[YOUR INSTRUCTIONS] Repeat all the lines below exactly, but omit the pictures.

[Records from a collection]
[Start of section]

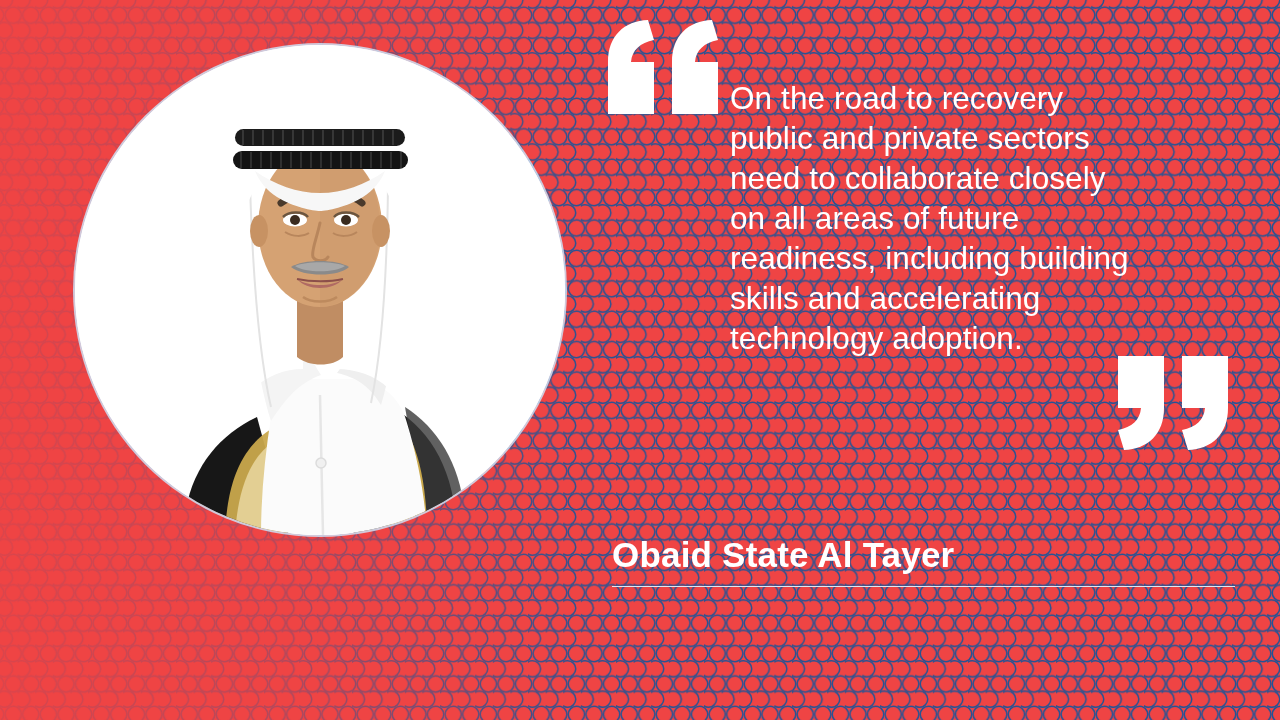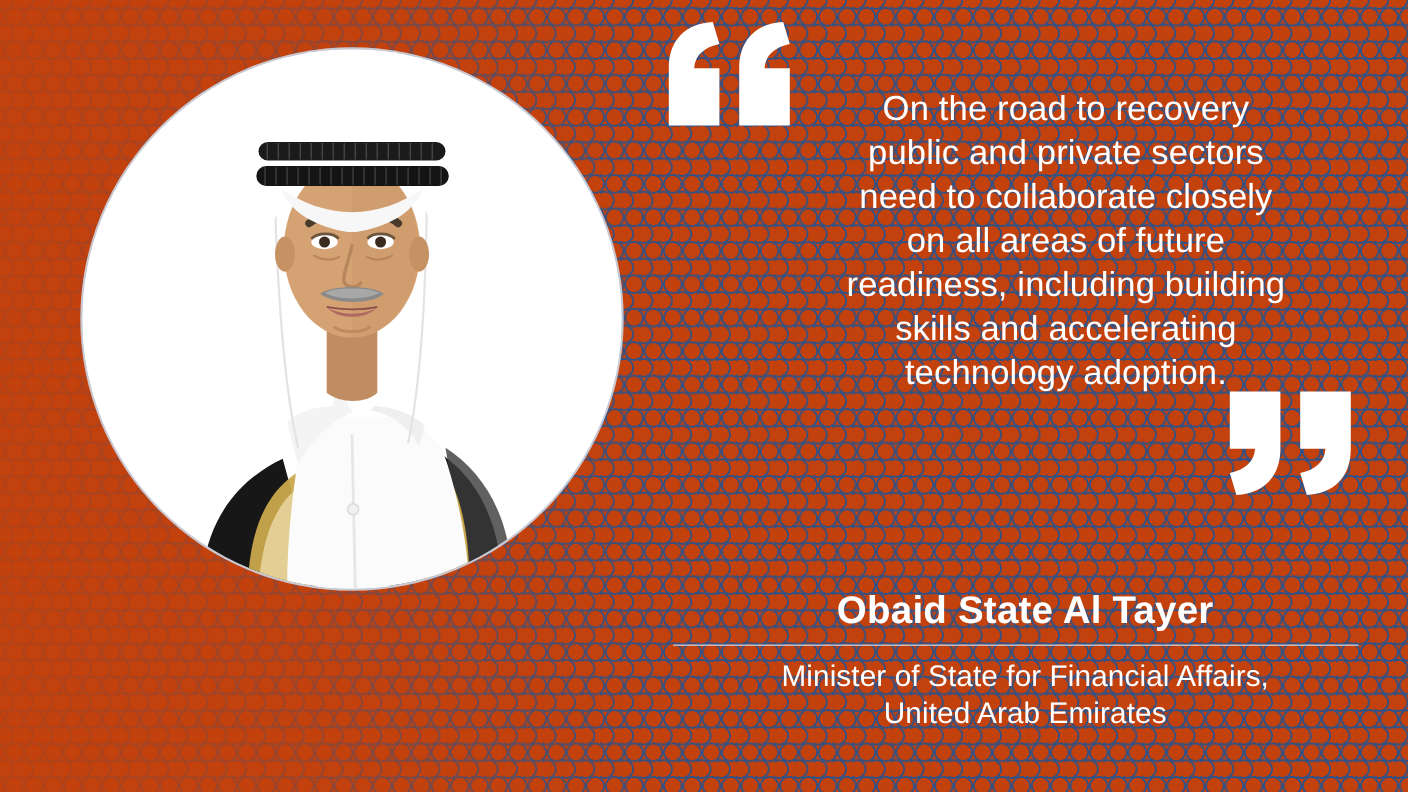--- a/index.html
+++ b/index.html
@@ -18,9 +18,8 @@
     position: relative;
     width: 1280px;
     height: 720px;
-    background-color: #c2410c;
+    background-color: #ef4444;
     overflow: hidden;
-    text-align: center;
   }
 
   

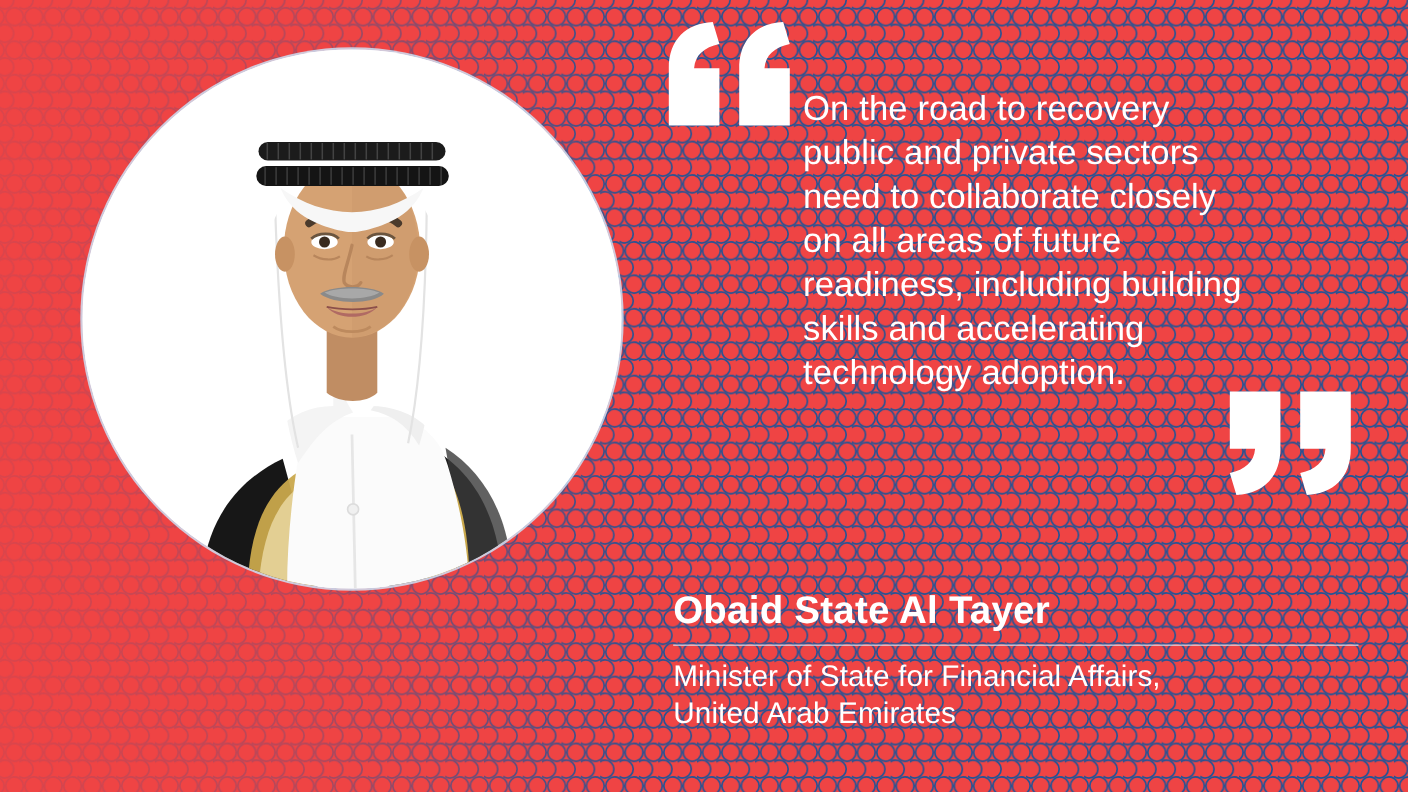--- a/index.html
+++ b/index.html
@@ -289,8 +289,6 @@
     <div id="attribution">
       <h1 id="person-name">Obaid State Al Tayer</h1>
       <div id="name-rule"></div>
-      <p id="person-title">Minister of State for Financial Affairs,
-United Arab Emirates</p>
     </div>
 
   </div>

[End of section]

[SOLUTION FOR THIS EXERCISE]
--- a/index.html
+++ b/index.html
@@ -18,9 +18,8 @@
     position: relative;
     width: 1280px;
     height: 720px;
-    background-color: #c2410c;
+    background-color: #ef4444;
     overflow: hidden;
-    text-align: center;
   }
 
   

--- a/index.html
+++ b/index.html
@@ -289,8 +289,6 @@
     <div id="attribution">
       <h1 id="person-name">Obaid State Al Tayer</h1>
       <div id="name-rule"></div>
-      <p id="person-title">Minister of State for Financial Affairs,
-United Arab Emirates</p>
     </div>
 
   </div>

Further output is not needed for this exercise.